Please reproduce the full listing exactly, with nothing added.
--- START ---
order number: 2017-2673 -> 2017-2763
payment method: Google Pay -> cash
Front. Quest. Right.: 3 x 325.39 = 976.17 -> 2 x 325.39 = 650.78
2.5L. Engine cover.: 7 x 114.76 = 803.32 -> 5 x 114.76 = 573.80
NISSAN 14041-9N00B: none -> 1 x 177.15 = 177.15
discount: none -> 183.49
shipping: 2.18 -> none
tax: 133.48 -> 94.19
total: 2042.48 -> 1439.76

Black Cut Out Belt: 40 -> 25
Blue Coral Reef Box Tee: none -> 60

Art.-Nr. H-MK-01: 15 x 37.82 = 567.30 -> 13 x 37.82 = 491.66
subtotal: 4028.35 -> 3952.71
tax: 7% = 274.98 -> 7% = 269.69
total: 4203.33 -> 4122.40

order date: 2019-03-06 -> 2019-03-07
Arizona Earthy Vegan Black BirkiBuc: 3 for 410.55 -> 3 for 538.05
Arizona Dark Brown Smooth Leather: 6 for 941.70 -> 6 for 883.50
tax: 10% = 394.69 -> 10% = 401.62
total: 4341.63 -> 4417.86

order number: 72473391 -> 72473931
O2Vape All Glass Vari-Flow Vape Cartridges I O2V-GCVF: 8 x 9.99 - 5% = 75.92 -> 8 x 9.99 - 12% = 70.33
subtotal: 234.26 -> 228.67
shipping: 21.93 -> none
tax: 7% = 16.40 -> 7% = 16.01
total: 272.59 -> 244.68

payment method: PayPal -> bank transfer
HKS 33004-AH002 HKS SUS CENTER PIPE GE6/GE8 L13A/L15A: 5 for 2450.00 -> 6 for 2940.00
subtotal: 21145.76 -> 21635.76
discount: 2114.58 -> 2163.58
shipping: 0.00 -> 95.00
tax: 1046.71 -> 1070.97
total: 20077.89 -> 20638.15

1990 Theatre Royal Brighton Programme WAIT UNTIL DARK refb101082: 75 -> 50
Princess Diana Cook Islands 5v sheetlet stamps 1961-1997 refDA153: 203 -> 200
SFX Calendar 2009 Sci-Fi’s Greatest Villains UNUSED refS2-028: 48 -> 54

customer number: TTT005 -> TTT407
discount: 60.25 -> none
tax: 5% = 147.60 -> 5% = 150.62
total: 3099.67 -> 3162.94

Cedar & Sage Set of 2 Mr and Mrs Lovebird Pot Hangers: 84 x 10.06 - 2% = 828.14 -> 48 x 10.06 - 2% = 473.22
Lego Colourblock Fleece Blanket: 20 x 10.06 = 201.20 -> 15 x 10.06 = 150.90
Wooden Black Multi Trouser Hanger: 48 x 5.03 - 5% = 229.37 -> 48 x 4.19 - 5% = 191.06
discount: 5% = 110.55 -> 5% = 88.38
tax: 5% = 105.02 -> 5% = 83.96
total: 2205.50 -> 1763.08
--- END ---
Final answer:
order number: 2017-2673 -> 2017-2763
payment method: Google Pay -> cash
Front. Quest. Right.: 3 x 325.39 = 976.17 -> 2 x 325.39 = 650.78
2.5L. Engine cover.: 7 x 114.76 = 803.32 -> 5 x 114.76 = 573.80
NISSAN 14041-9N00B: none -> 1 x 177.15 = 177.15
discount: none -> 183.49
shipping: 2.18 -> none
tax: 133.48 -> 94.19
total: 2042.48 -> 1439.76

Black Cut Out Belt: 40 -> 25
Blue Coral Reef Box Tee: none -> 60

Art.-Nr. H-MK-01: 15 x 37.82 = 567.30 -> 13 x 37.82 = 491.66
subtotal: 4028.35 -> 3952.71
tax: 7% = 274.98 -> 7% = 269.69
total: 4203.33 -> 4122.40

order date: 2019-03-06 -> 2019-03-07
Arizona Earthy Vegan Black BirkiBuc: 3 for 410.55 -> 3 for 538.05
Arizona Dark Brown Smooth Leather: 6 for 941.70 -> 6 for 883.50
tax: 10% = 394.69 -> 10% = 401.62
total: 4341.63 -> 4417.86

order number: 72473391 -> 72473931
O2Vape All Glass Vari-Flow Vape Cartridges I O2V-GCVF: 8 x 9.99 - 5% = 75.92 -> 8 x 9.99 - 12% = 70.33
subtotal: 234.26 -> 228.67
shipping: 21.93 -> none
tax: 7% = 16.40 -> 7% = 16.01
total: 272.59 -> 244.68

payment method: PayPal -> bank transfer
HKS 33004-AH002 HKS SUS CENTER PIPE GE6/GE8 L13A/L15A: 5 for 2450.00 -> 6 for 2940.00
subtotal: 21145.76 -> 21635.76
discount: 2114.58 -> 2163.58
shipping: 0.00 -> 95.00
tax: 1046.71 -> 1070.97
total: 20077.89 -> 20638.15

1990 Theatre Royal Brighton Programme WAIT UNTIL DARK refb101082: 75 -> 50
Princess Diana Cook Islands 5v sheetlet stamps 1961-1997 refDA153: 203 -> 200
SFX Calendar 2009 Sci-Fi’s Greatest Villains UNUSED refS2-028: 48 -> 54

customer number: TTT005 -> TTT407
discount: 60.25 -> none
tax: 5% = 147.60 -> 5% = 150.62
total: 3099.67 -> 3162.94

Cedar & Sage Set of 2 Mr and Mrs Lovebird Pot Hangers: 84 x 10.06 - 2% = 828.14 -> 48 x 10.06 - 2% = 473.22
Lego Colourblock Fleece Blanket: 20 x 10.06 = 201.20 -> 15 x 10.06 = 150.90
Wooden Black Multi Trouser Hanger: 48 x 5.03 - 5% = 229.37 -> 48 x 4.19 - 5% = 191.06
discount: 5% = 110.55 -> 5% = 88.38
tax: 5% = 105.02 -> 5% = 83.96
total: 2205.50 -> 1763.08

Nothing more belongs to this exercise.